Recently on this blog I went through the process of moving from a dynamic URL structure to static looking URL structure (ie example.com?p=100 to example.com/foo/). Along the way I learned a little bit more about how wordpress works and discovered a way to use this to create duplicate content on someone else’s wordpress blog.
Before we get into the technical nitty gritty (we’ll get there I promise) let’s take a look at duplicate content. Duplicate content comes in two distinct flavors, internal and external. External duplicate content could be defined as having the same copy existing on one or more domains, that’s not what we’re talking about in this post. The second type of duplicate content would internal duplication or the same content or more than one page of your website (ie example.com/foo/ and example.com/bar/ ). According to the Google Webmaster Guidelines that’s not a good thing:
Don’t create multiple pages, subdomains, or domains with substantially duplicate content.

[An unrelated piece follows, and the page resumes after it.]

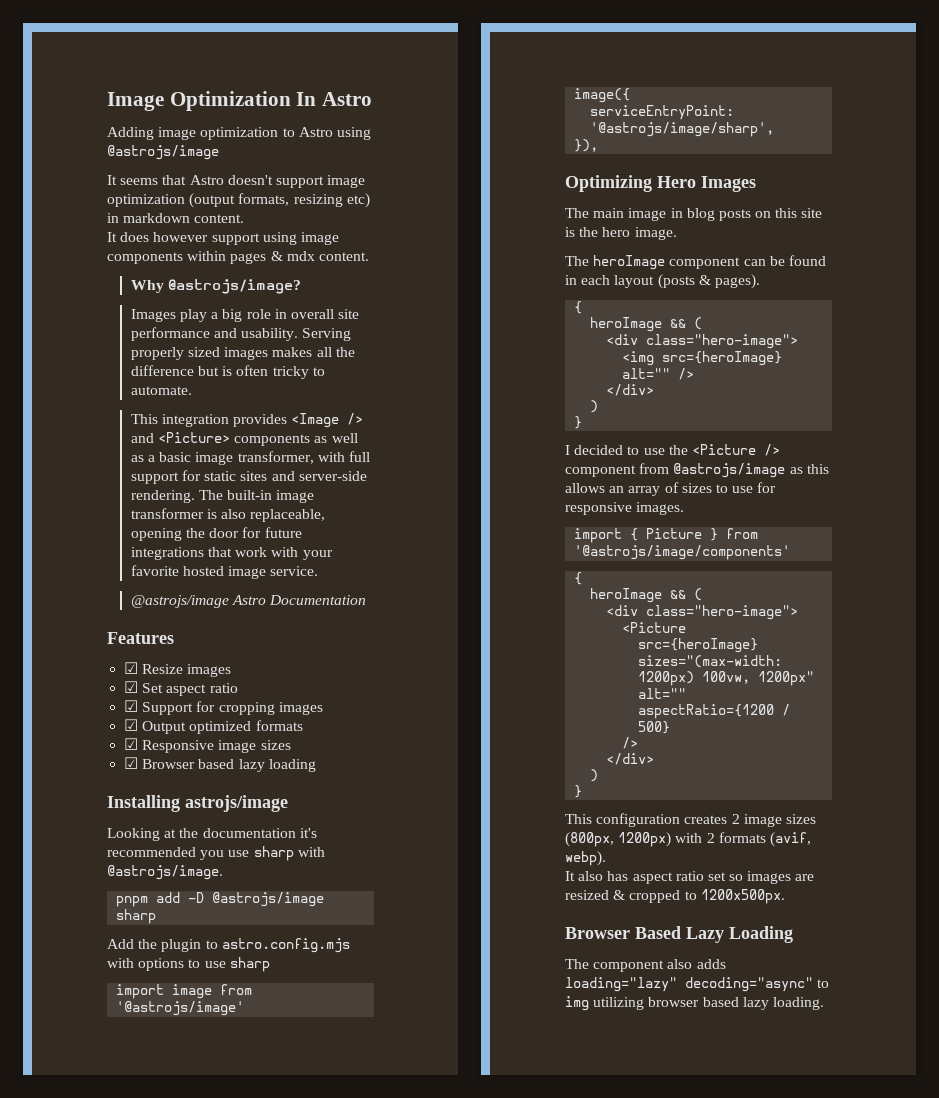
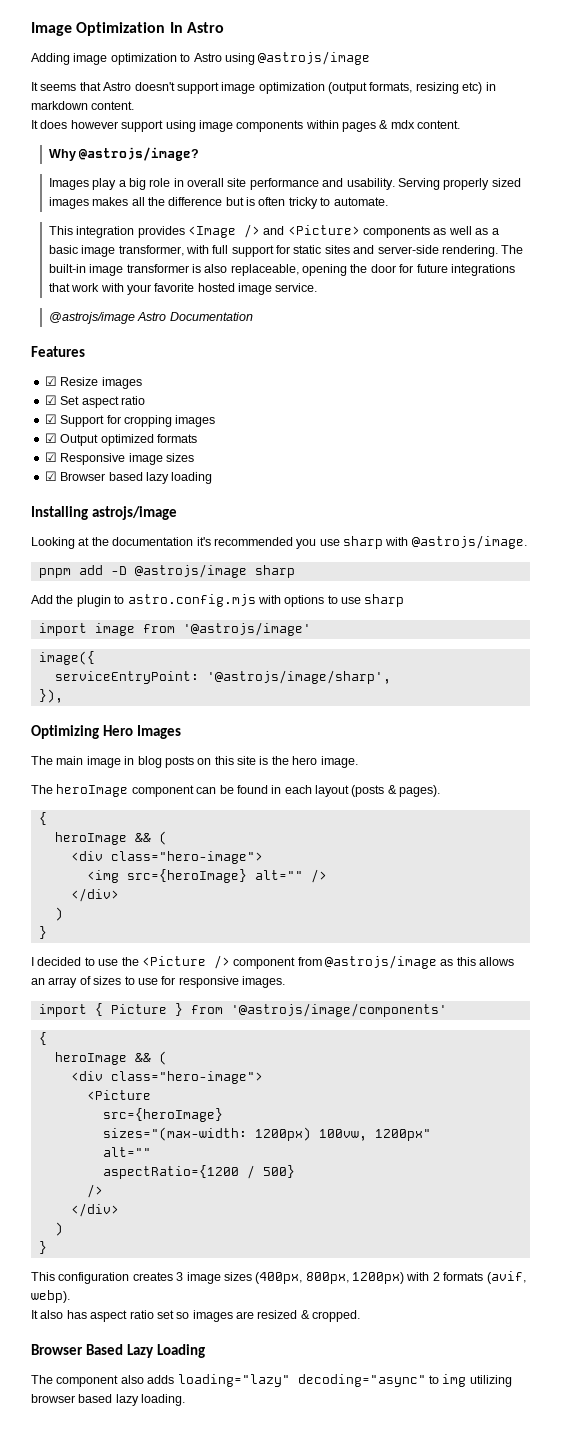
- This configuration creates 2 image sizes (800px, 1200px) with 2 formats (avif, webp).
+ This configuration creates 3 image sizes (400px, 800px, 1200px) with 2 formats (avif, webp).
- It also has aspect ratio set so images are resized & cropped to 1200x500px.
+ It also has aspect ratio set so images are resized & cropped.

Now that we’ve go that covered lets get into the details of how to get it done. For an example were going to use Google’s very own spam assassin Matt Cutts. Let’s take a look at this URL
http://www.mattcutts.com/blog/my-name-is-inigo/
In it we see Matt dressed as Inigo Montoya off to fight evil spammers. However the exact same content can be found on these URL’s
http://www.mattcutts.com/blog/?p=75
http://www.mattcutts.com/blog/index.php?p=75
OK let’s take one step back, wordpress has a feature that allows you to change the dynamic URL’s you normally serve into more SE friendly URL’s. However when you activate the feature there isn’t a way to turn off the dynamic URL structure. So what’s the deal is this really bad? For the answer let’s look to Matt Cutts blog for the answer:
Canonicalization is the process of picking the best url when there are several choices, and it usually refers to home pages. For example, most people would consider these the same urls:
* www.example.com
* example.com/
* www.example.com/index.html
* example.com/home.aspBut technically all of these urls are different. A web server could return completely different content for all the urls above. When Google “canonicalizes†a url, we try to pick the url that seems like the best representative from that set.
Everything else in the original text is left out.